The plan is to roll out the inclusion strategy across all ACT public schools, but the pilot will focus on the Tuggeranong area. Photo: ACT Public Schools Facebook.

Expert inclusion coaches will begin work at Tuggeranong public schools in 2024 as part of the ACT Government’s new disability inclusion strategy.

The $9.9 million pilot program makes up the first action plan of the ACT Government’s Inclusive Education: A Disability Inclusion Strategy for ACT Public Schools 2024-2034, which has been designed to ensure every student is welcomed in school and can access quality education to meet their needs.

“This strategy will build inclusive school cultures, ensuring students with disability get the same equal chance at a great education,” Education Minister Yvette Berry said.
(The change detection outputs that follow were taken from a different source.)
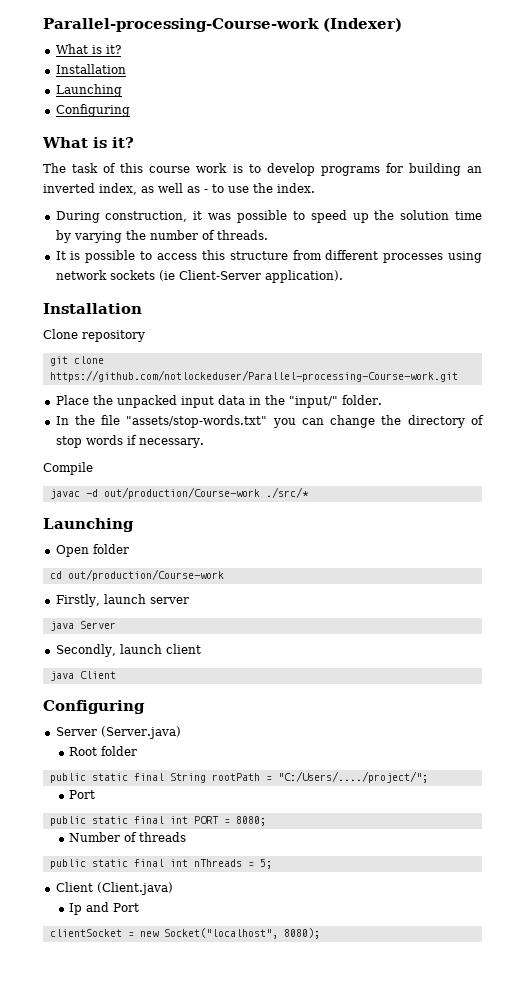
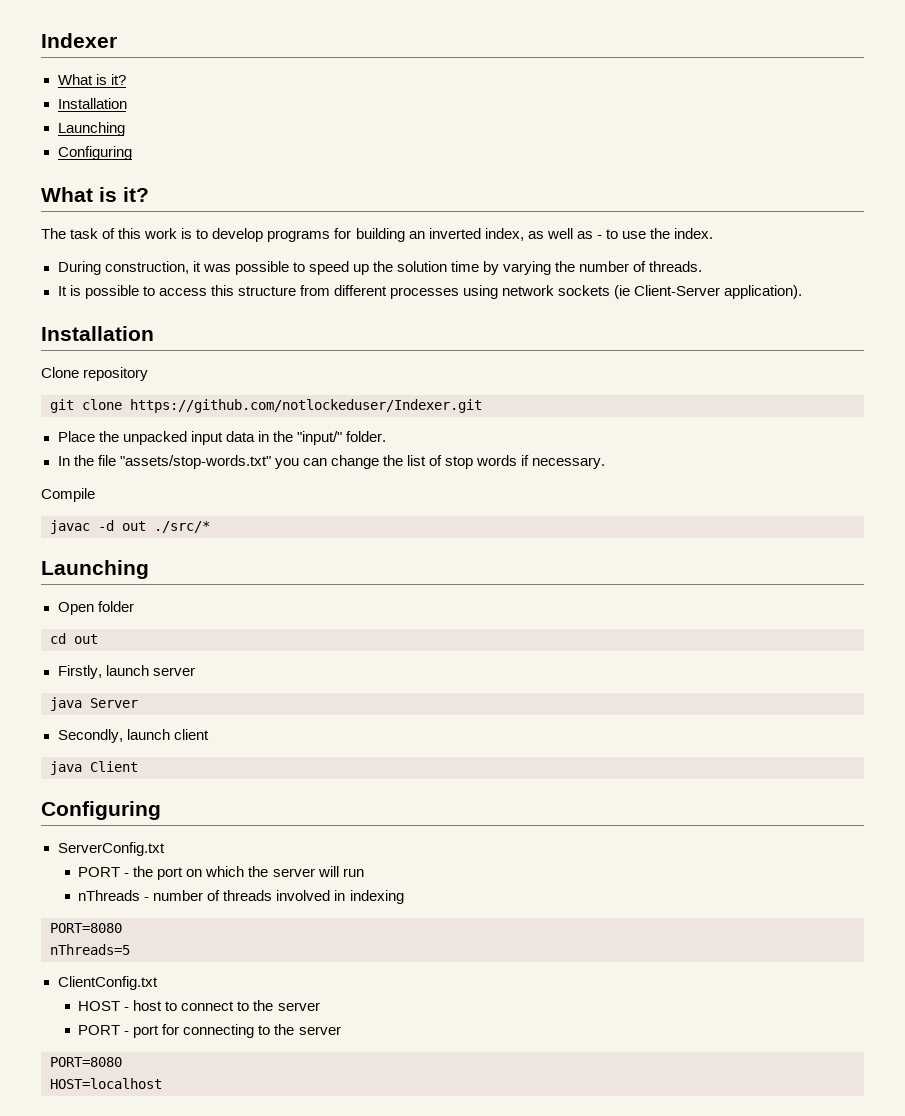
[43,18,402,32] Parallel-processing-Course-work (Indexer) -> [41,33,117,48] Indexer
[149,166,191,173] course -> (142, 233) none
[49,370,458,382] https://github.com/notlockeduser/Parallel-processing-Course-work.git -> [130,399,482,413] https://github.com/notlockeduser/Indexer.git
[407,415,465,428] directory -> [406,455,426,466] list
[103,487,260,499] out/production/Course-work -> [122,521,146,531] out
[67,569,224,581] out/production/Course-work -> [74,634,98,644] out
[55,726,181,739] [69,746,138,756] [49,771,428,783] [69,790,96,799] [49,816,266,826] [69,832,187,842] [49,859,272,869] [55,882,173,895] [69,902,140,915] [49,928,320,939] Server (Server.java) // Root folder // public static final String rootPath = "C:/Users/..../project/"; // Port // public static final int PORT = 8080; // Number of threads // public static final int nThreads = 5; // Client (Client.java) // Ip and Port // clientSocket = new Socket("localhost", 8080); -> [57,842,165,856] [78,866,364,880] [78,890,404,904] [50,923,122,933] [50,944,130,955] [57,976,158,990] [78,1000,320,1011] [78,1024,341,1038] [50,1057,122,1067] [50,1078,162,1089] ServerConfig.txt // PORT - the port on which the server will run // nThreads - number of threads involved in indexing // PORT=8080 // nThreads=5 // ClientConfig.txt // HOST - host to connect to the server // PORT - port for connecting to the server // PORT=8080 // HOST=localhost

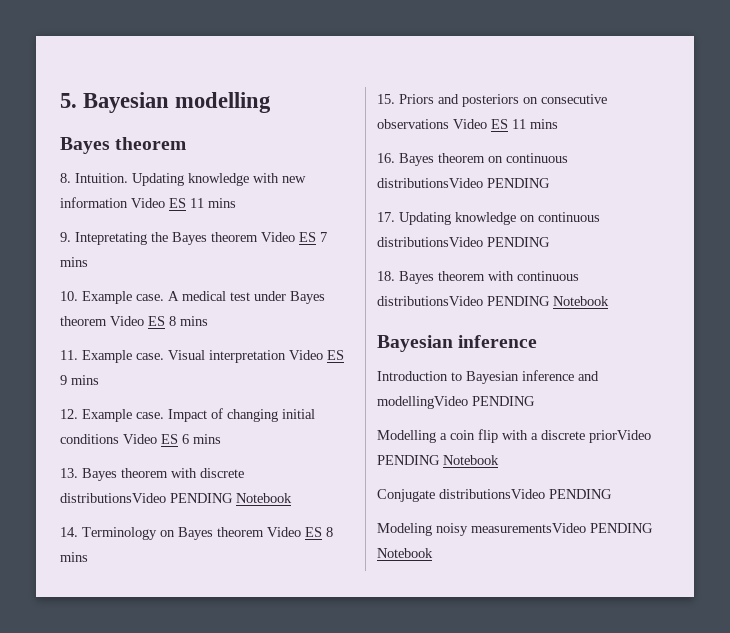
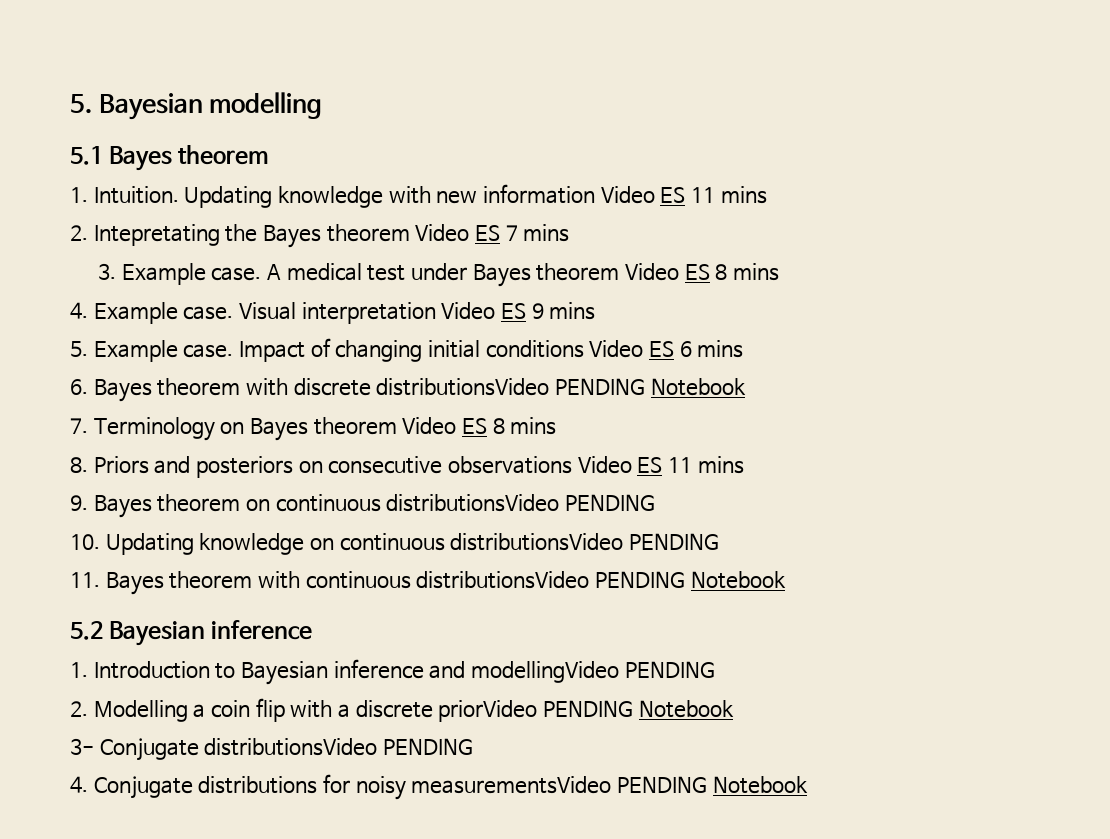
(272, 102) none -> [70,146,103,165] 5.1
[60,173,71,183] 8. -> [70,187,88,203] 1.
[60,232,71,242] 9. -> [70,225,88,241] 2.
[60,291,78,301] 10. -> [98,263,117,280] 3.
[60,350,78,360] 11. -> [70,302,88,319] 4.
[60,409,78,419] 12. -> [70,341,88,357] 5.
[60,468,78,478] 13. -> [70,379,88,395] 6.
[60,527,78,537] 14. -> [70,418,88,434] 7.
[377,94,395,104] 15. -> [70,457,88,473] 8.
[377,153,395,163] 16. -> [70,495,88,511] 9.
[377,212,395,222] 17. -> [70,534,100,550] 10.
[377,271,395,281] 18. -> [70,572,100,588] 11.
(609, 301) none -> [70,621,103,640] 5.2
(538, 341) none -> [70,662,88,678] 1.
(535, 401) none -> [70,701,88,717] 2.
(499, 460) none -> [70,738,94,755] 3-
[377,523,432,536] Modeling -> [70,774,350,799] 4. Conjugate distributions for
“The ACT Government is committed to inclusive education because it not only delivers positive academic, social and wellbeing outcomes for children and young people, it is also key to creating a more equitable society.”

It’s expected there will be 10 coaches as part of the pilot who will support teachers and inclusive practice. They’ll have a teaching background but no teaching workload to ensure they can focus on the individual needs of each student who needs support.

“It takes the pressure off teachers and works with them to collaborate and work closely with these students and young people without increasing the workload on teaching staff,” Ms Berry said.

“Their job is to specifically look out for these students and their families and then work with teachers and leaders around professional development.

“It is our intention in the future to run these inclusion programs … in all of our schools across the ACT.”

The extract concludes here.